Given data Start Marker

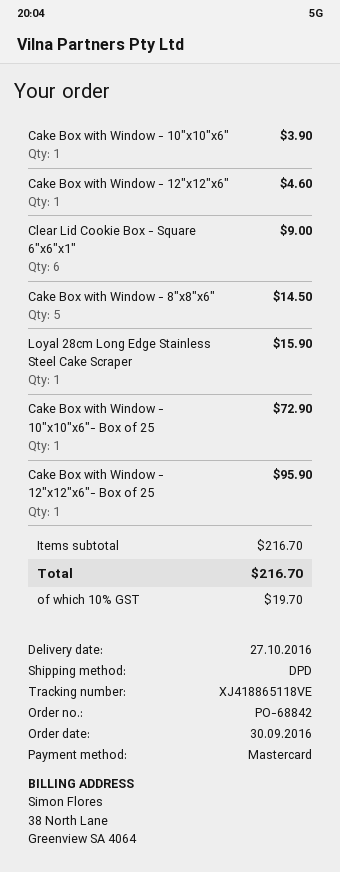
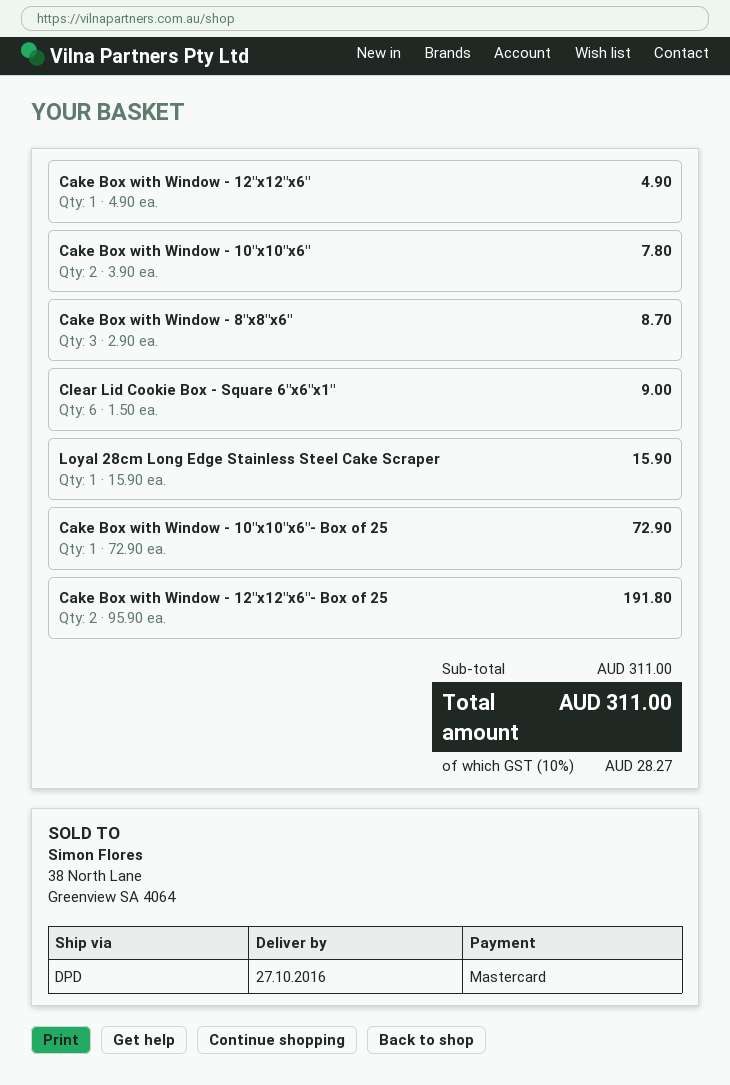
Cake Box with Window - 10"x10"x6": 1 for 3.90 -> 2 for 7.80
Cake Box with Window - 12"x12"x6": 1 for 4.60 -> 1 for 4.90
Cake Box with Window - 8"x8"x6": 5 for 14.50 -> 3 for 8.70
Cake Box with Window - 12"x12"x6"- Box of 25: 1 for 95.90 -> 2 for 191.80
subtotal: 216.70 -> 311.00
tax: 10% = 19.70 -> 10% = 28.27
total: 216.70 -> 311.00

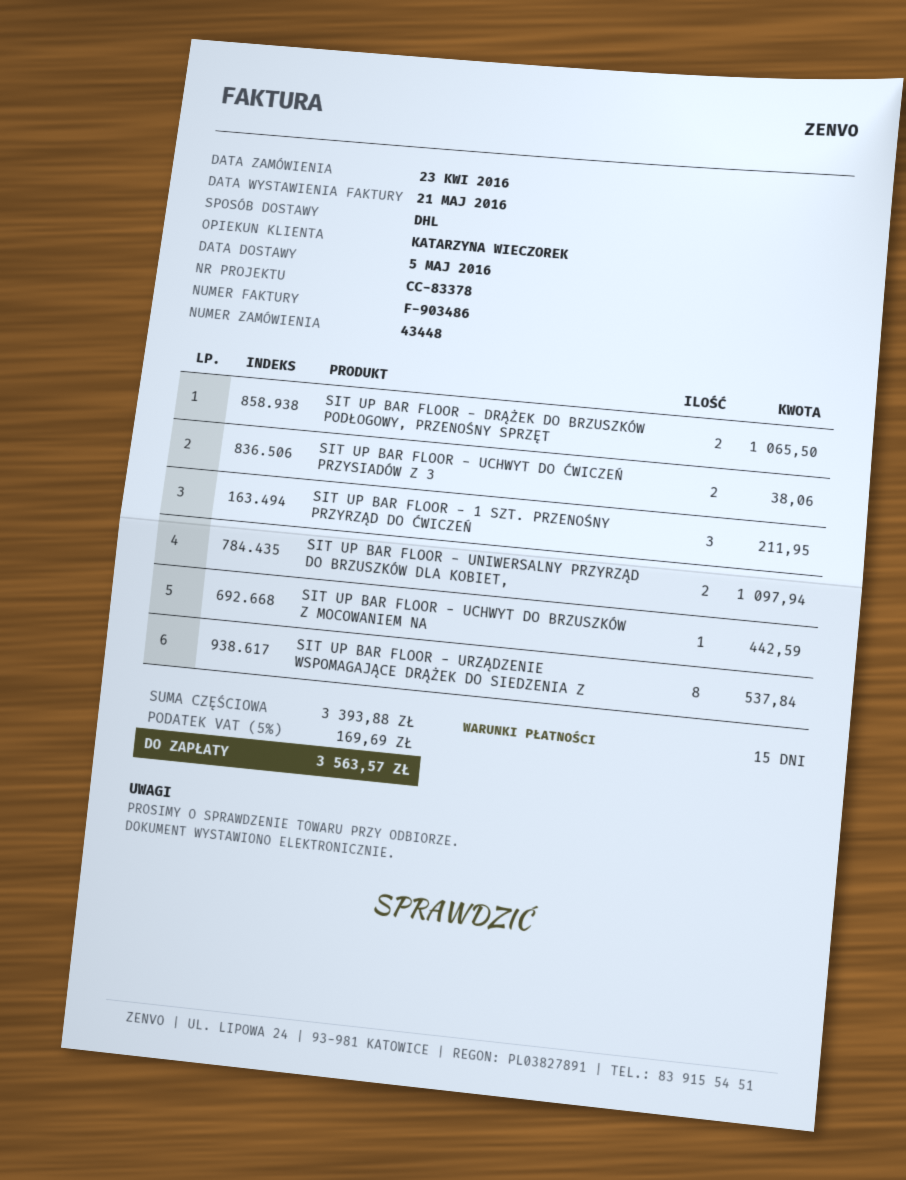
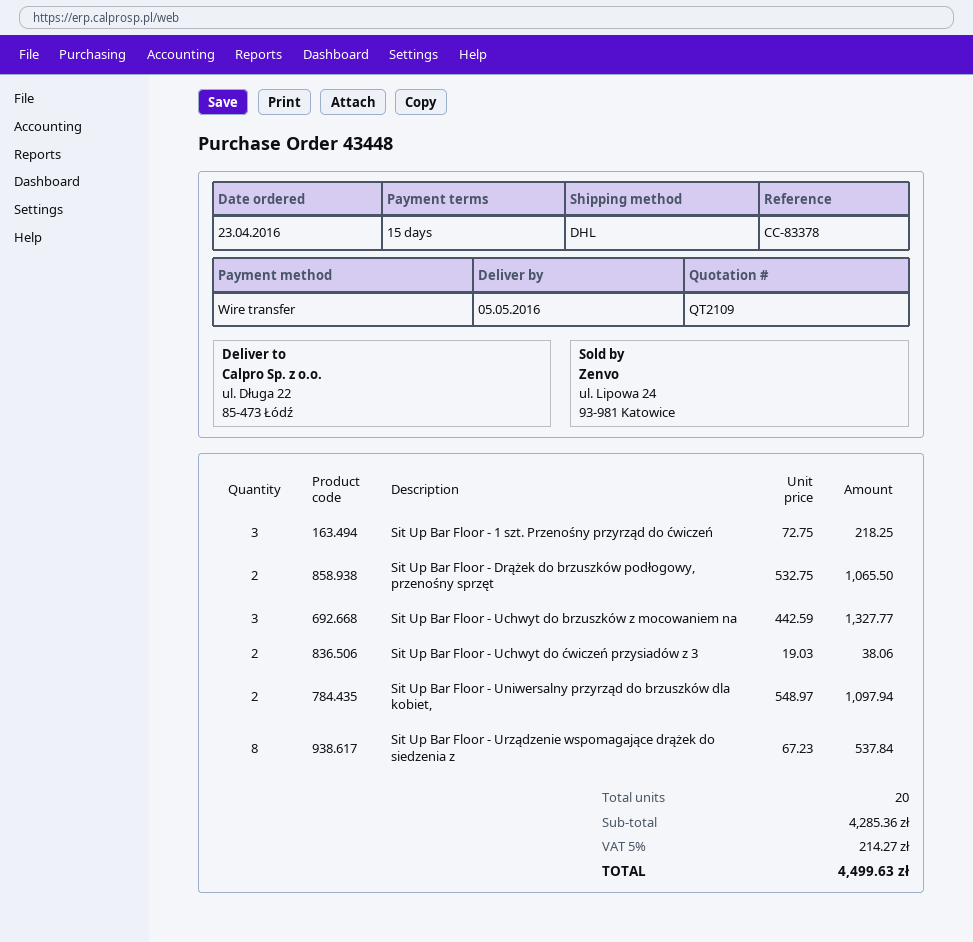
SIT UP BAR FLOOR - 1 SZT. PRZENOŚNY PRZYRZĄD DO ĆWICZEŃ: 3 for 211.95 -> 3 for 218.25
SIT UP BAR FLOOR - UCHWYT DO BRZUSZKÓW Z MOCOWANIEM NA: 1 for 442.59 -> 3 for 1327.77
subtotal: 3393.88 -> 4285.36
tax: 5% = 169.69 -> 5% = 214.27
total: 3563.57 -> 4499.63

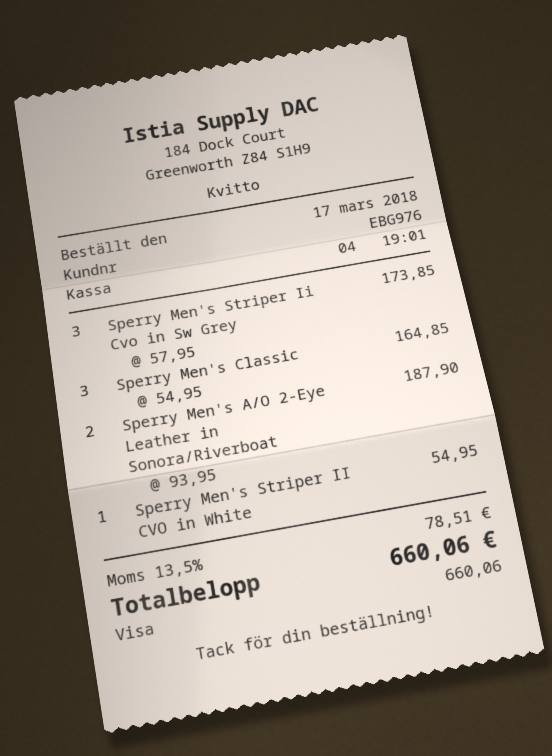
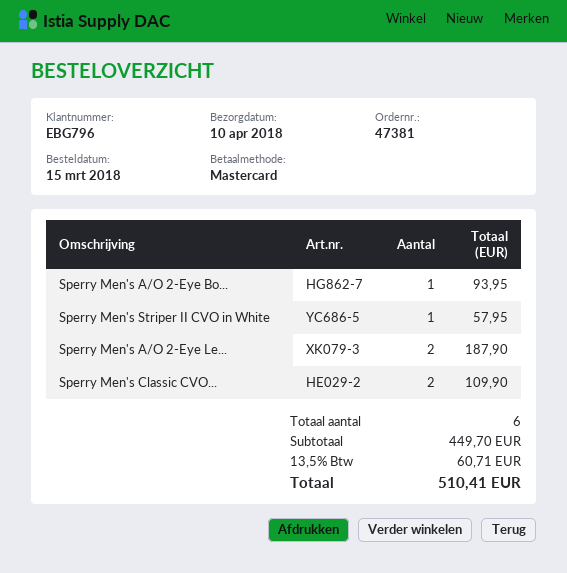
order date: 2018-03-17 -> 2018-03-15
customer number: EBG976 -> EBG796
payment method: Visa -> Mastercard
Sperry Men's Striper Ii Cvo in Sw Grey: 3 for 173.85 -> none
Sperry Men's Classic: 3 for 164.85 -> 2 for 109.90
Sperry Men's Striper II CVO in White: 1 for 54.95 -> 1 for 57.95
Sperry Men's A/O 2-Eye Bo...: none -> 1 for 93.95
tax: 13.5% = 78.51 -> 13.5% = 60.71
total: 660.06 -> 510.41

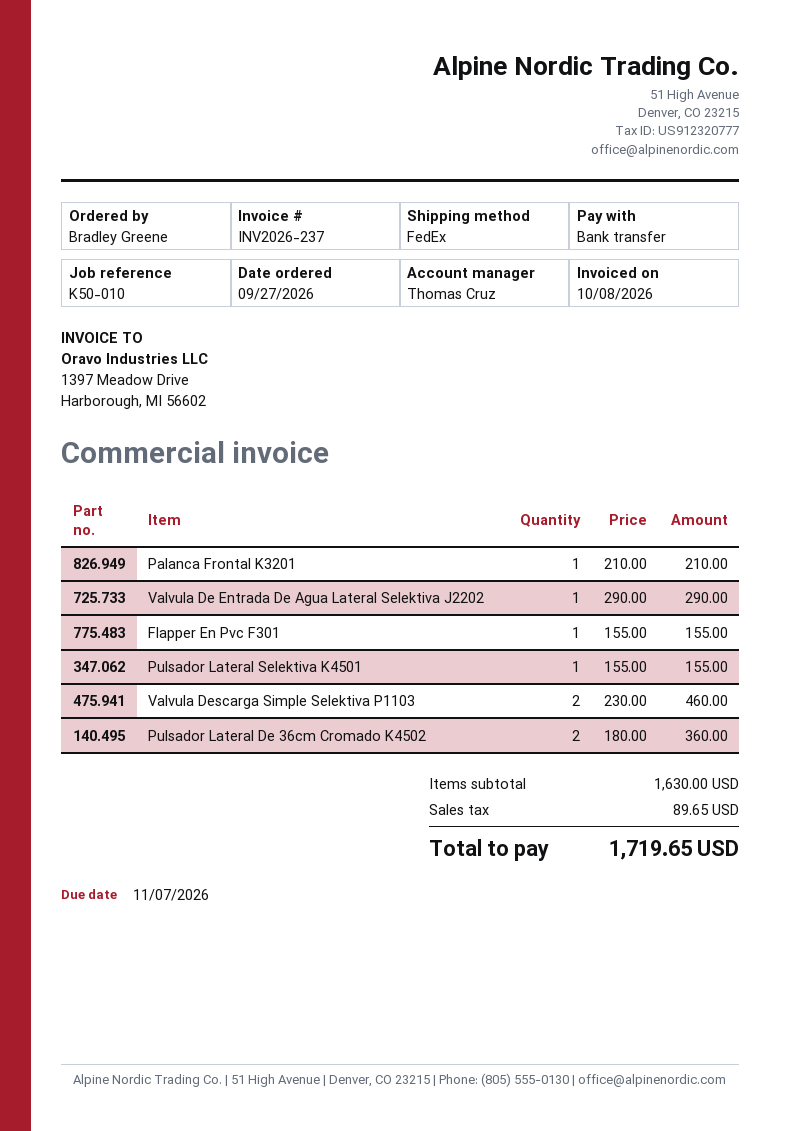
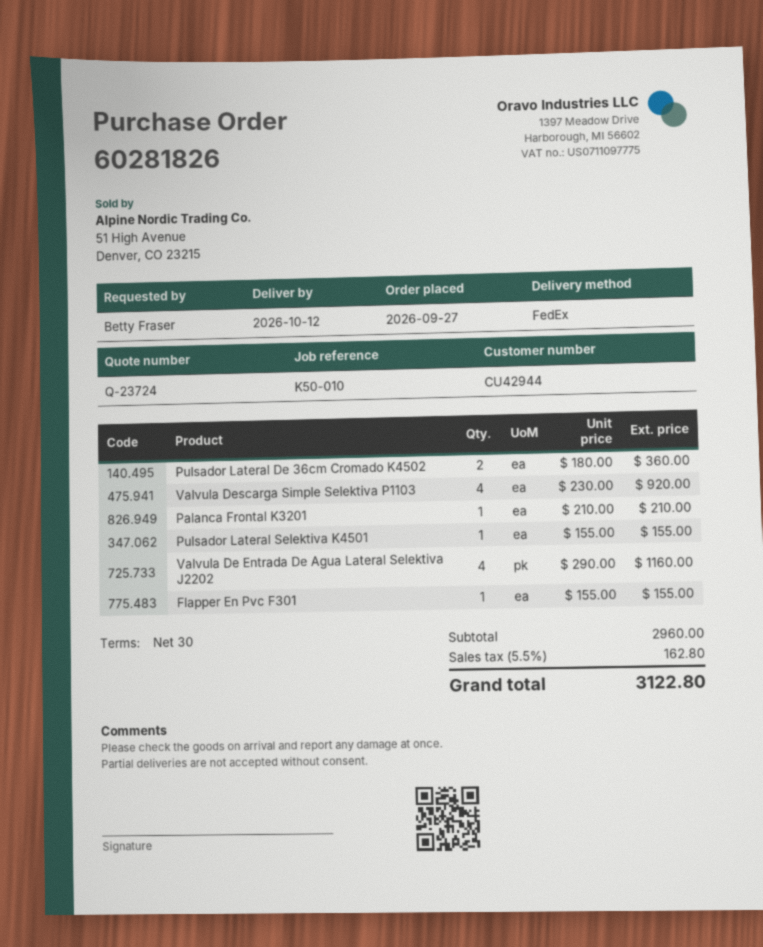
ordered by: Bradley Greene -> Betty Fraser
Valvula De Entrada De Agua Lateral Selektiva J2202: 1 x 290.00 = 290.00 -> 4 x 290.00 = 1160.00
Valvula Descarga Simple Selektiva P1103: 2 x 230.00 = 460.00 -> 4 x 230.00 = 920.00
subtotal: 1630.00 -> 2960.00
tax: 89.65 -> 162.80
total: 1719.65 -> 3122.80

Given data End Marker

#### Aim of the task:
Every line above that has the string "with" needs to be copied.

#### Written answer:
Cake Box with Window - 10"x10"x6": 1 for 3.90 -> 2 for 7.80
Cake Box with Window - 12"x12"x6": 1 for 4.60 -> 1 for 4.90
Cake Box with Window - 8"x8"x6": 5 for 14.50 -> 3 for 8.70
Cake Box with Window - 12"x12"x6"- Box of 25: 1 for 95.90 -> 2 for 191.80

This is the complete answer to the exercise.